**What the exercise asks:**
If a line in the entries contains the word "药学及相关专业", list it.

**Data for this task:**
= Beginning of Section =

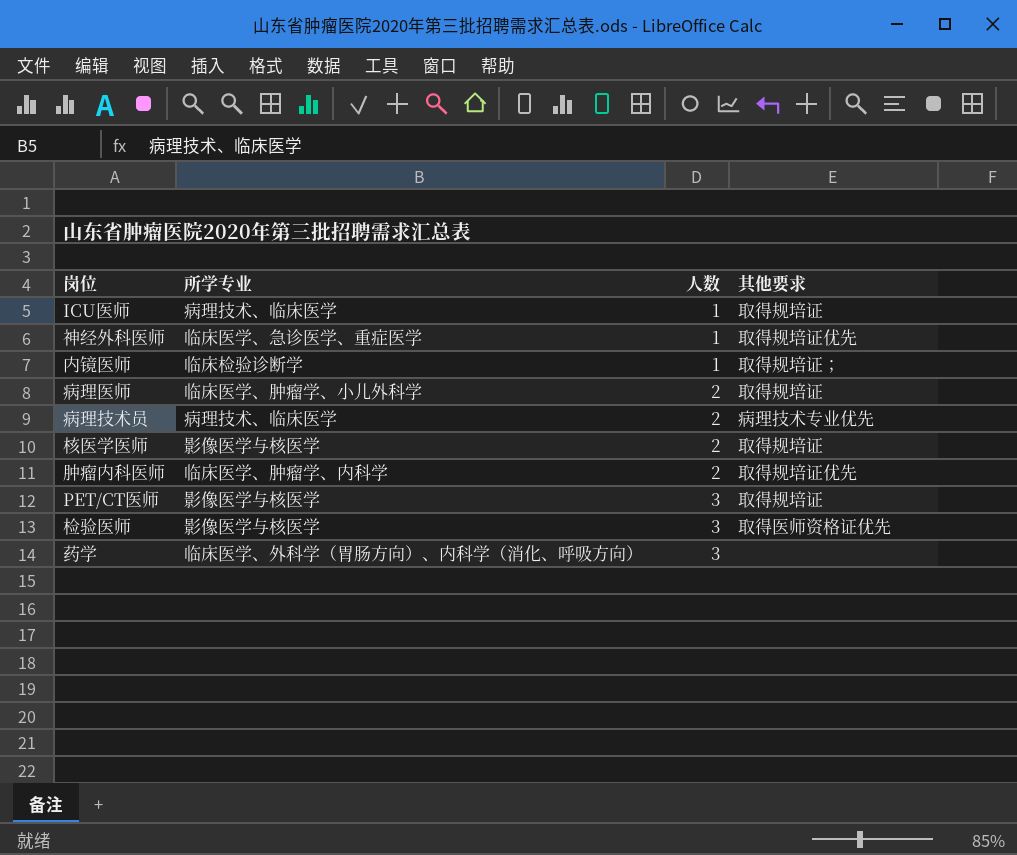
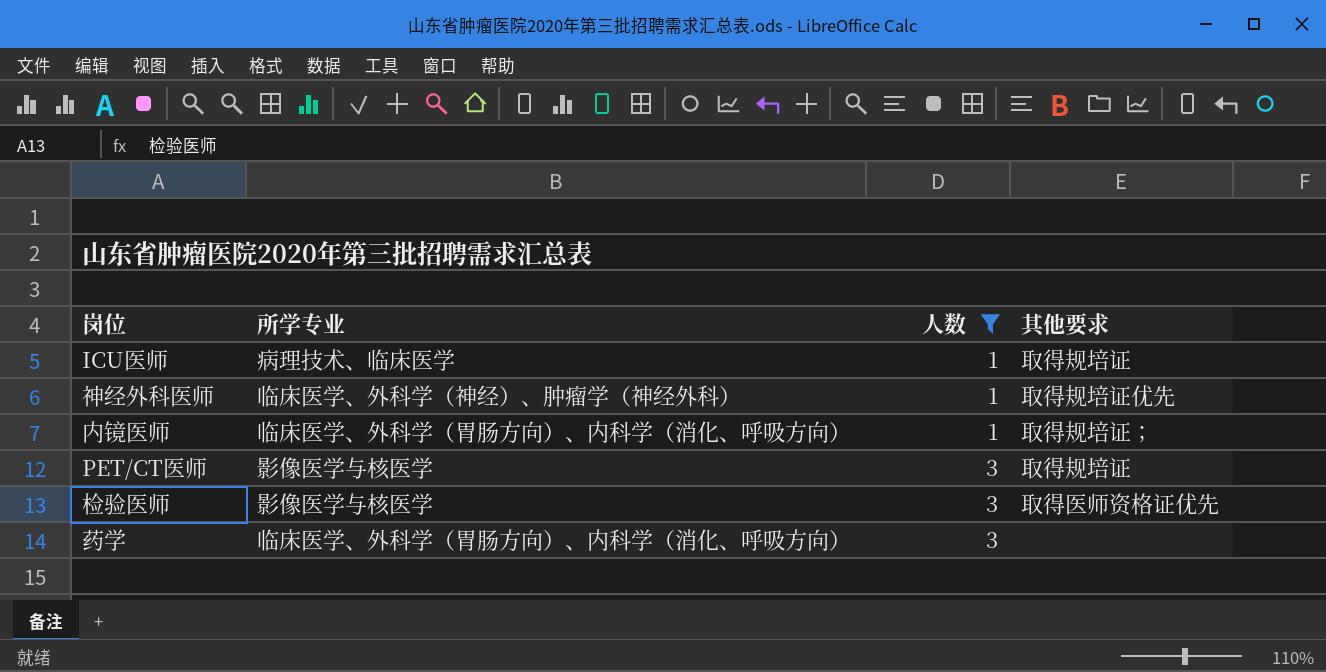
filter: none -> 人数 != 2
神经外科医师 | 所学专业: 临床医学、急诊医学、重症医学 -> 临床医学、外科学（神经）、肿瘤学（神经外科）
内镜医师 | 所学专业: 临床检验诊断学 -> 临床医学、外科学（胃肠方向）、内科学（消化、呼吸方向）

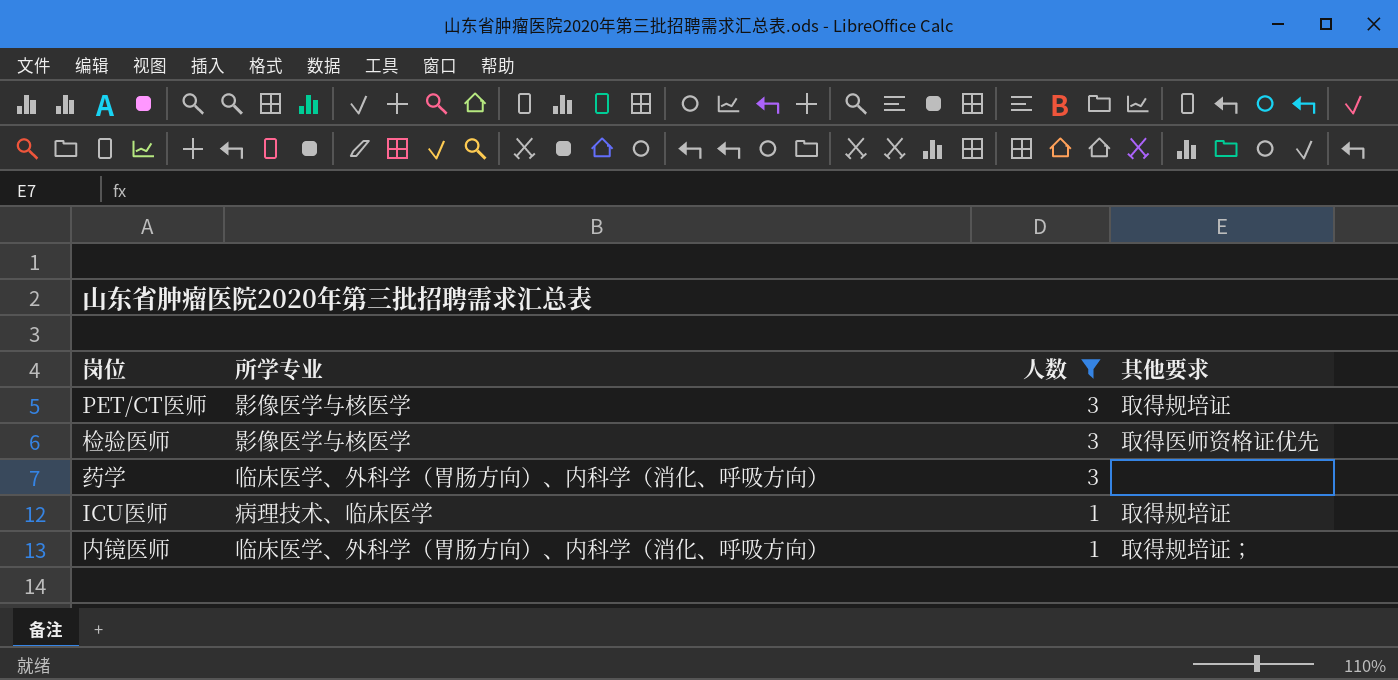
row order: 人数 ascending -> 人数 descending
row 神经外科医师: 临床医学、外科学（神经）、肿瘤学（神经外科） | 1 | 取得规培证优先 -> none

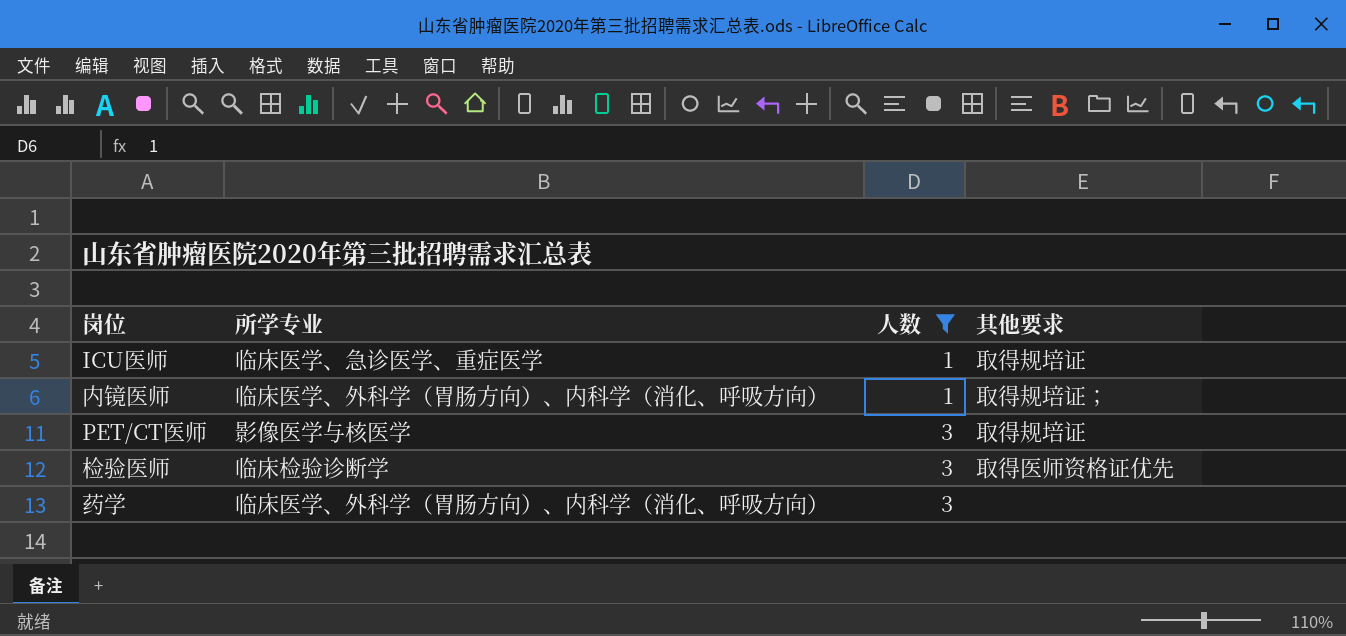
row order: 人数 descending -> 人数 ascending
ICU医师 | 所学专业: 病理技术、临床医学 -> 临床医学、急诊医学、重症医学
检验医师 | 所学专业: 影像医学与核医学 -> 临床检验诊断学

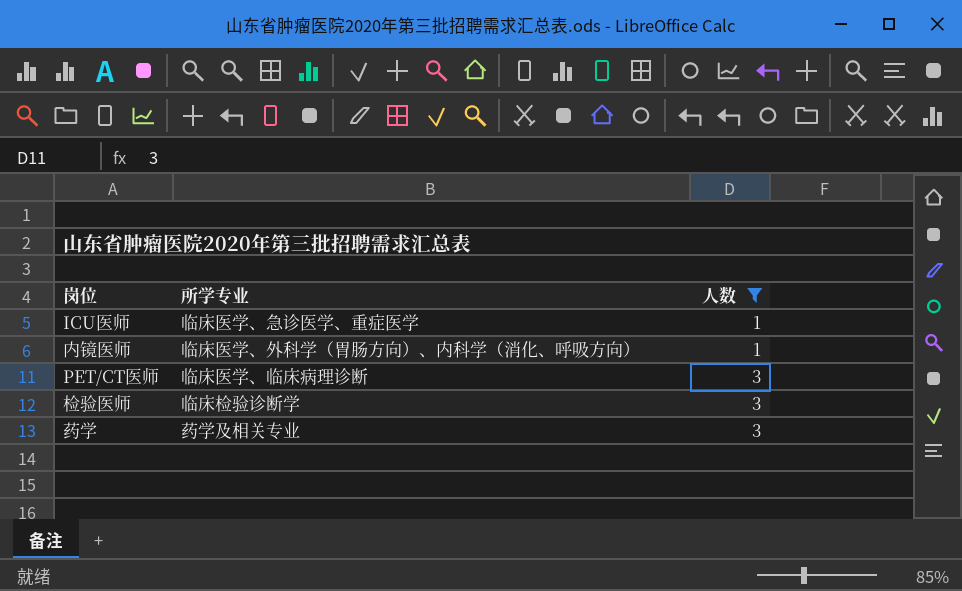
column 其他要求 | position: 4 -> none
PET/CT医师 | 所学专业: 影像医学与核医学 -> 临床医学、临床病理诊断
药学 | 所学专业: 临床医学、外科学（胃肠方向）、内科学（消化、呼吸方向） -> 药学及相关专业

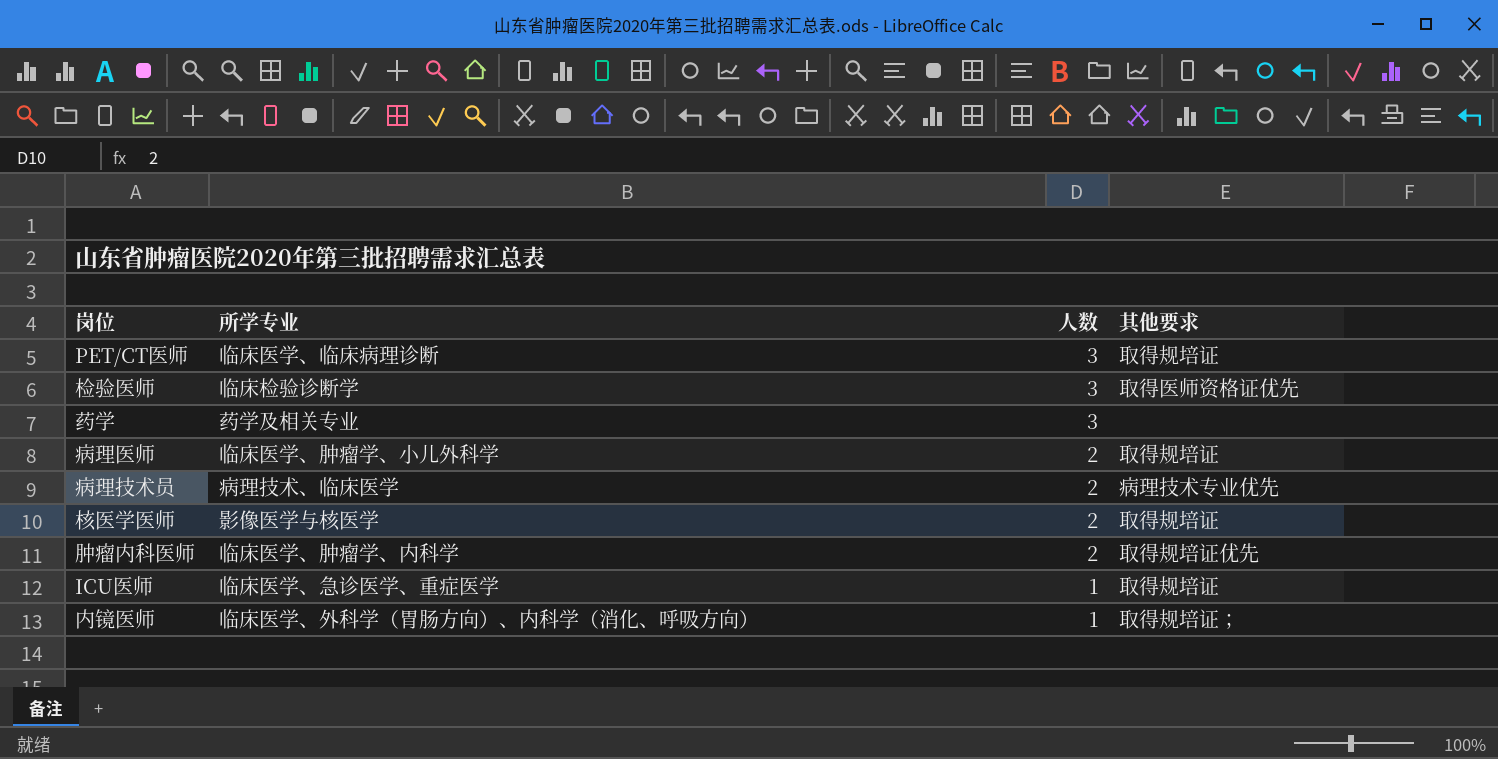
filter: 人数 != 2 -> none
row order: 人数 ascending -> 人数 descending
column 其他要求 | position: none -> 4

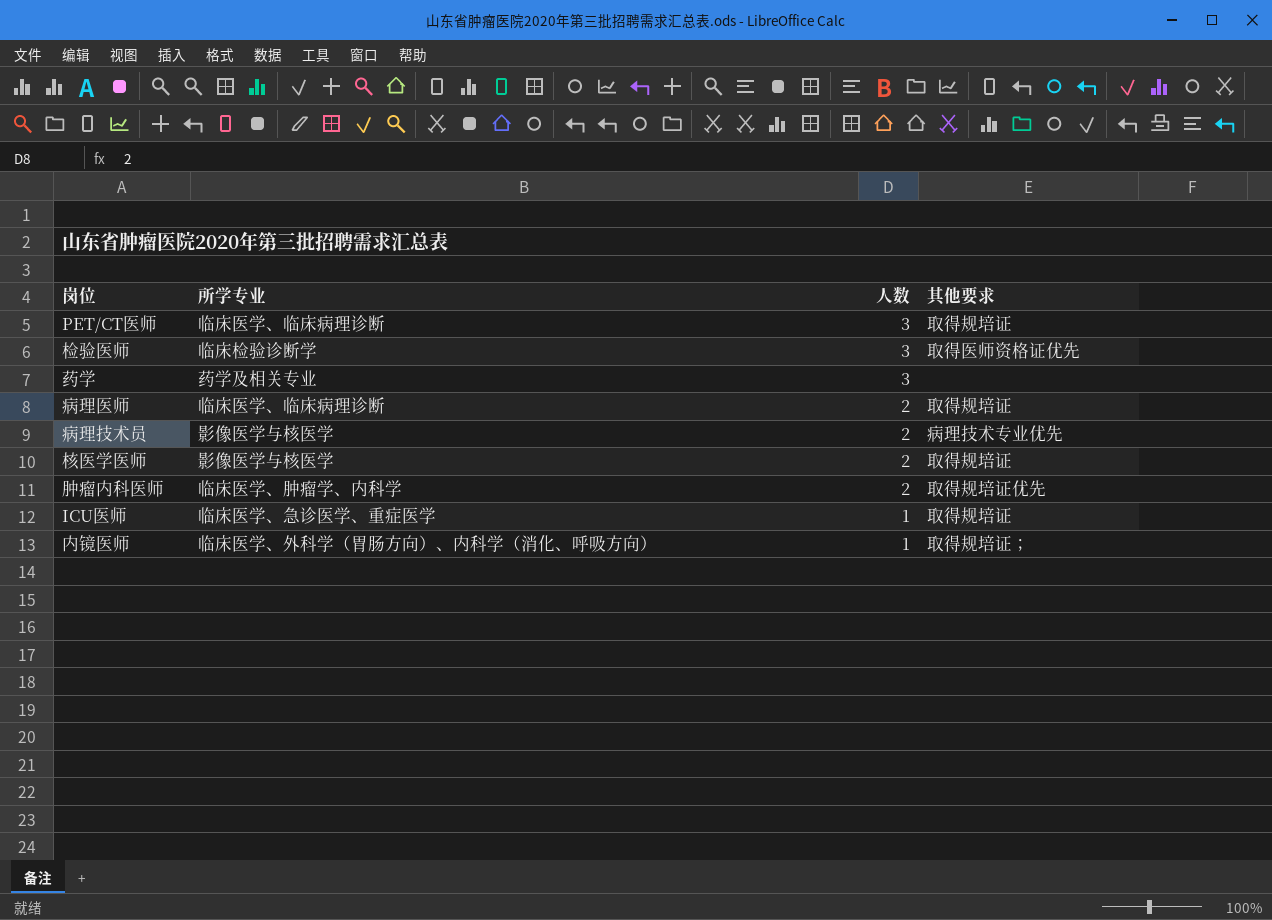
病理医师 | 所学专业: 临床医学、肿瘤学、小儿外科学 -> 临床医学、临床病理诊断
病理技术员 | 所学专业: 病理技术、临床医学 -> 影像医学与核医学

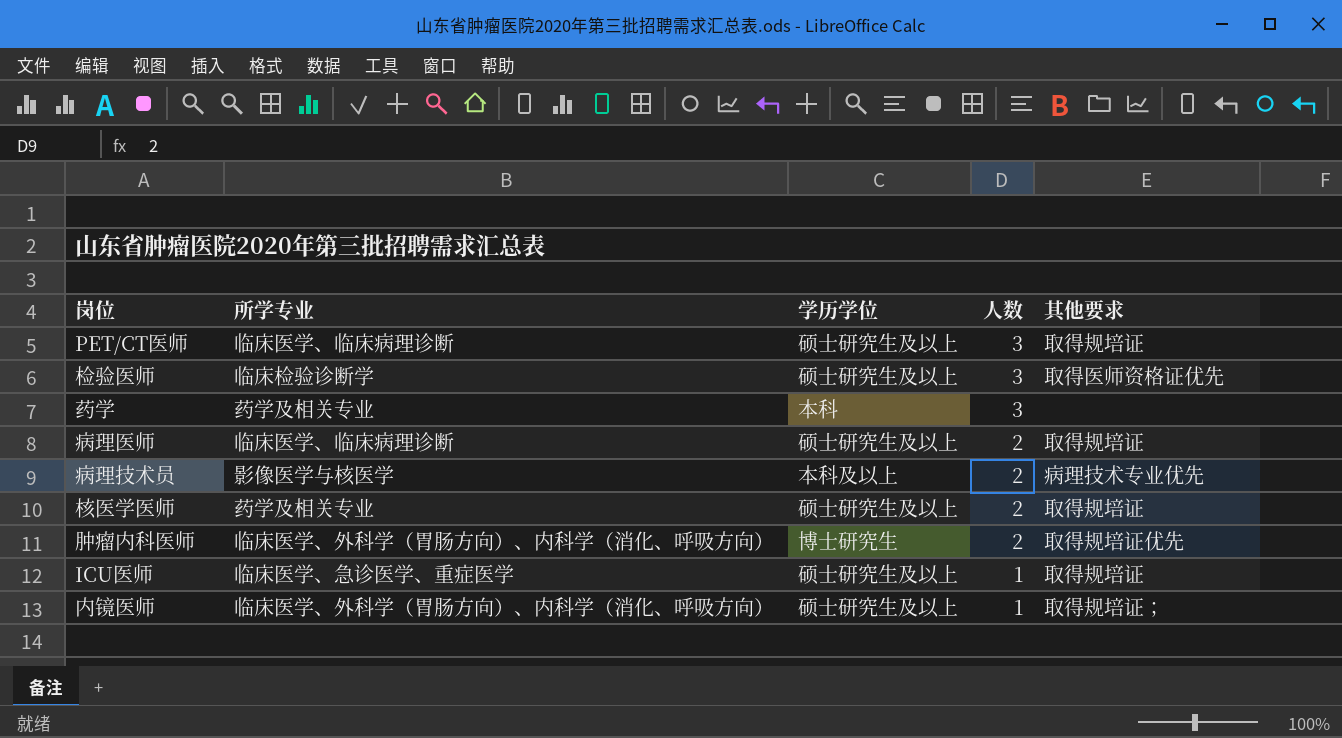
column 学历学位 | position: none -> 3
核医学医师 | 所学专业: 影像医学与核医学 -> 药学及相关专业
肿瘤内科医师 | 所学专业: 临床医学、肿瘤学、内科学 -> 临床医学、外科学（胃肠方向）、内科学（消化、呼吸方向）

= End of Section =

**Response box:**
药学 | 所学专业: 临床医学、外科学（胃肠方向）、内科学（消化、呼吸方向） -> 药学及相关专业
核医学医师 | 所学专业: 影像医学与核医学 -> 药学及相关专业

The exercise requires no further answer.